> [WHAT TO DO]
What you return must be exactly the lines from the one containing "- 台帳をICT戦へ送付し、ICT戦にて部門ごとに請求先の付け替えを実施する。" through the close of the listing, both included.

————————

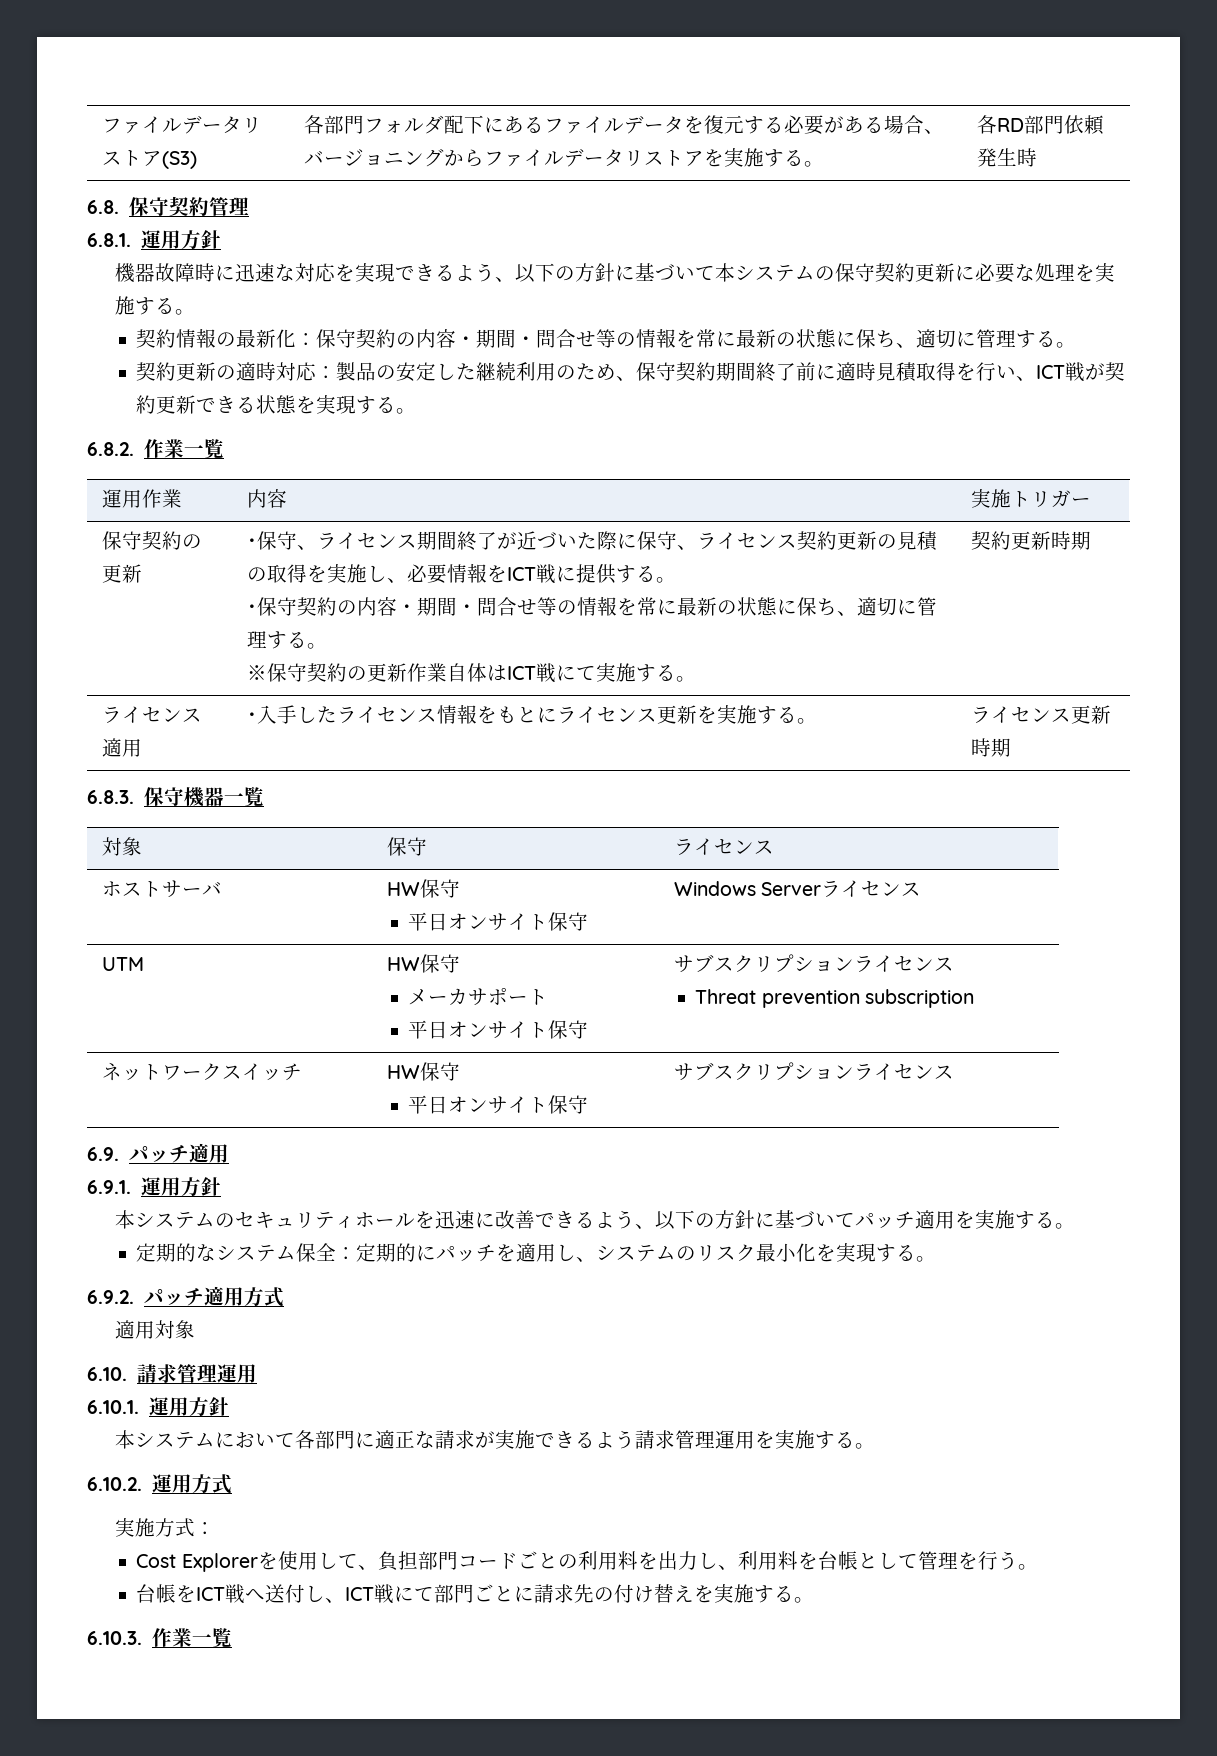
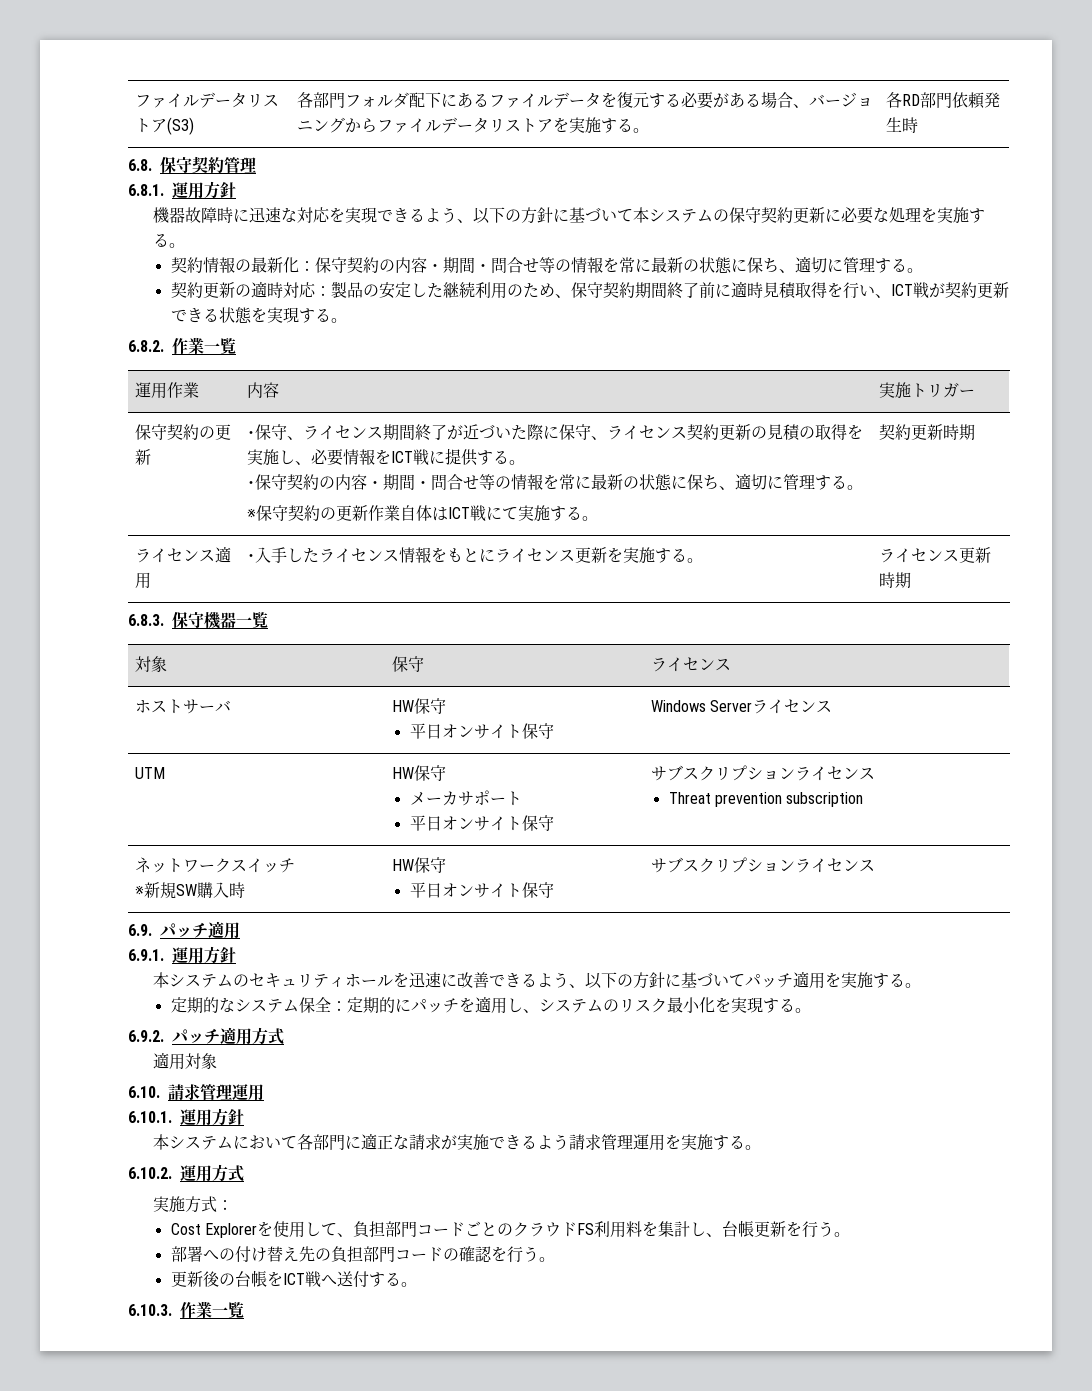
- ネットワークスイッチ | HW保守
+ ネットワークスイッチ
+ ※新規SW購入時 | HW保守
- Cost Explorerを使用して、負担部門コードごとの利用料を出力し、利用料を台帳として管理を行う。
- 台帳をICT戦へ送付し、ICT戦にて部門ごとに請求先の付け替えを実施する。
+ Cost Explorerを使用して、負担部門コードごとのクラウドFS利用料を集計し、台帳更新を行う。
+ 部署への付け替え先の負担部門コードの確認を行う。
+ 更新後の台帳をICT戦へ送付する。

————————

> [TASK OUTPUT]
- 台帳をICT戦へ送付し、ICT戦にて部門ごとに請求先の付け替えを実施する。
+ Cost Explorerを使用して、負担部門コードごとのクラウドFS利用料を集計し、台帳更新を行う。
+ 部署への付け替え先の負担部門コードの確認を行う。
+ 更新後の台帳をICT戦へ送付する。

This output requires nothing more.